A woman was crying when I walked into the cavernous sanctuary of GJC on Wednesday night. Roughly 100 people were gathered in a circle of chairs toward the front of the room; the cream ceiling and warmly brown furniture gave the space a living-room feel. In the center of the gathering, a single candle sat burning on a small round table. The space was still except for the occasional baby squeal or patter of toddler feet at the side of the room; people had brought their children because, as someone on Facebook observed, they need to heal, too.
Trump’s daughter Ivanka came up—whether Jews would be safe because one of the president’s children is an Orthodox convert. The congregants were concerned about the racism and sexism revealed during the campaign, and discussed the stages of grief. They talked of making aliyah, or emigrating to Israel—not as a plausible possibility, but as a back-of-mind option in case things get really bad. And yes, people brought up Nazi Germany.

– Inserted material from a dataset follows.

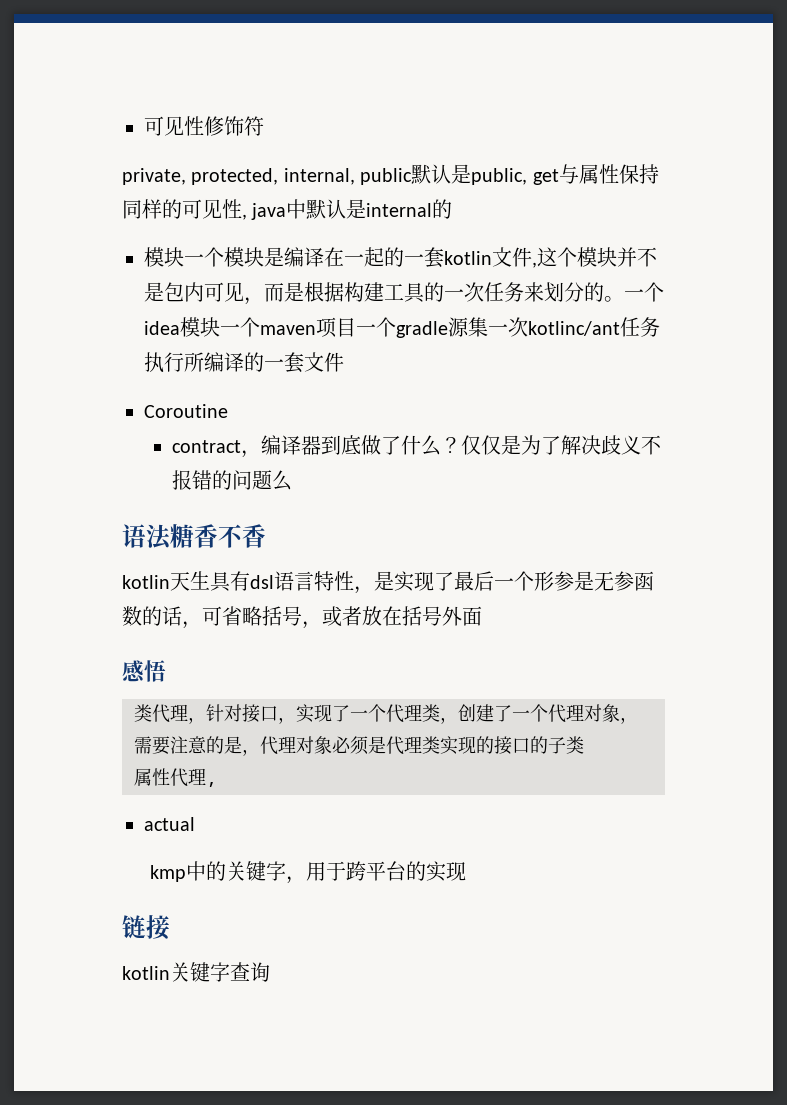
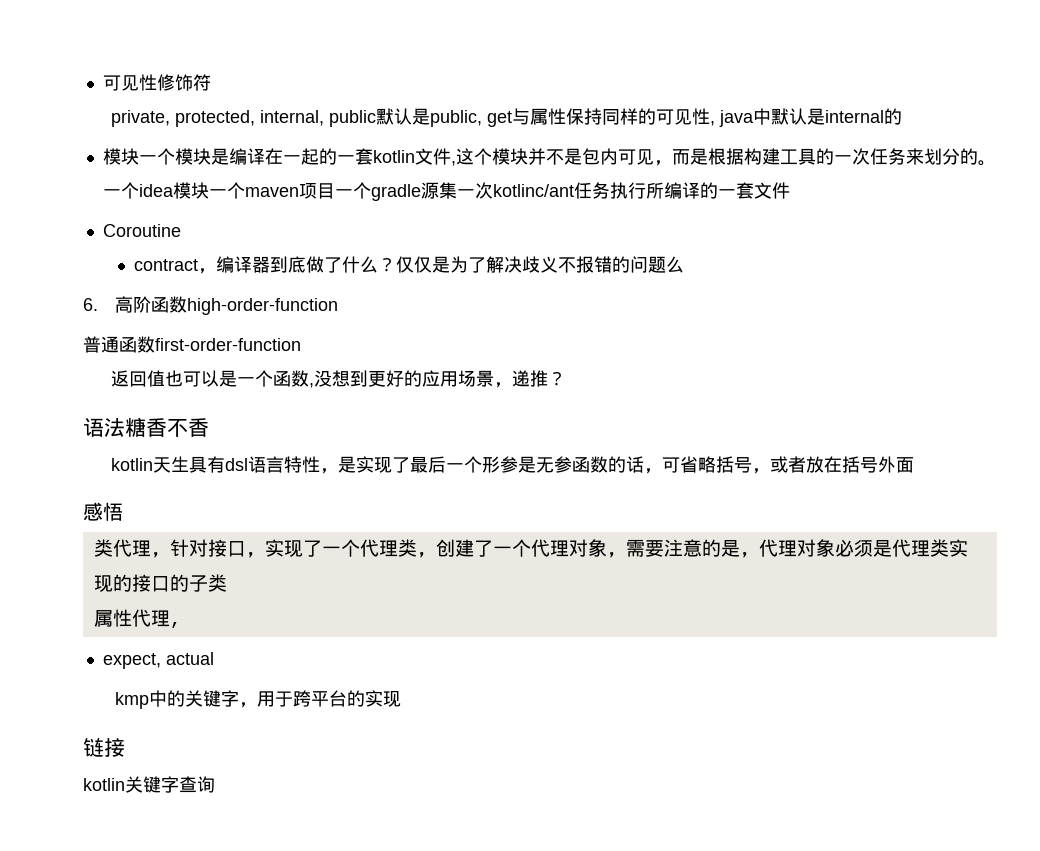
+ 6.高阶函数high-order-function
+ 普通函数first-order-function
+ 返回值也可以是一个函数,没想到更好的应用场景，递推？
- actual
+ expect, actual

Unlike Muslims, Mexicans, African Americans, the disabled, and women, Jews have not been directly insulted by Donald Trump during this election. Anti-Semites have arguably been empowered by his campaign: Jewish journalists have been consistently threatened and harassed on Twitter since the election got underway, often by people who self-identify as Trump supporters. But the fear seems to be less that Trump will specifically persecute Jews than the sense that America under Trump will become an increasingly hostile space for Jews and other minority groups. Trump doesn’t have to be an anti-Semite to bear responsibility for anti-Semitism.
While exit polls suggest that roughly 25 percent of American Jews voted for Trump—fewer than voted for Mitt Romney in 2012, but more than voted for John McCain in 2008—the group as a whole is overwhelmingly liberal and Democratic. Adam Zeff, the rabbi at GJC, said in an interview that the synagogue’s neighborhood, Mt. Airy, is so left-wing that it’s almost “self-parody.” Most Jews live in cities or stay concentrated in “little enclaves,” as Zeff called them—he pointed out that on the map of the election results, there are tiny blue spots even deep in Trump country. “That’s where Jews live,” he said, along with other minority groups.
This clustering creates a dual challenge for Jewish communities. People at GJC spoke about Trump’s election like they might about a death in the family—with a sense of real and personal loss, and a staggering alienation from their fellow Americans. “It is kind of shattering to people to feel like, wow, there’s such a difference,” said Zeff. “To think that racism, anti-immigrant sentiment, and misogyny could be given a pass by so many people makes Jews feel like anti-Semitism could also be given a pass.”
And yet the congregants also spoke about the need for understanding. “The people for whom this is a happy day—we have to think about them, too,” Zeff said during the prayer service. Mt. Airy is about a half hour drive from Bucks County, a swing area in Pennsylvania where nearly half of voters went for Trump this year. But even within such a short distance, it’s difficult to imagine how the liberal Jews of Philadelphia and the Trump supporters one county up would start to know one another or be in community.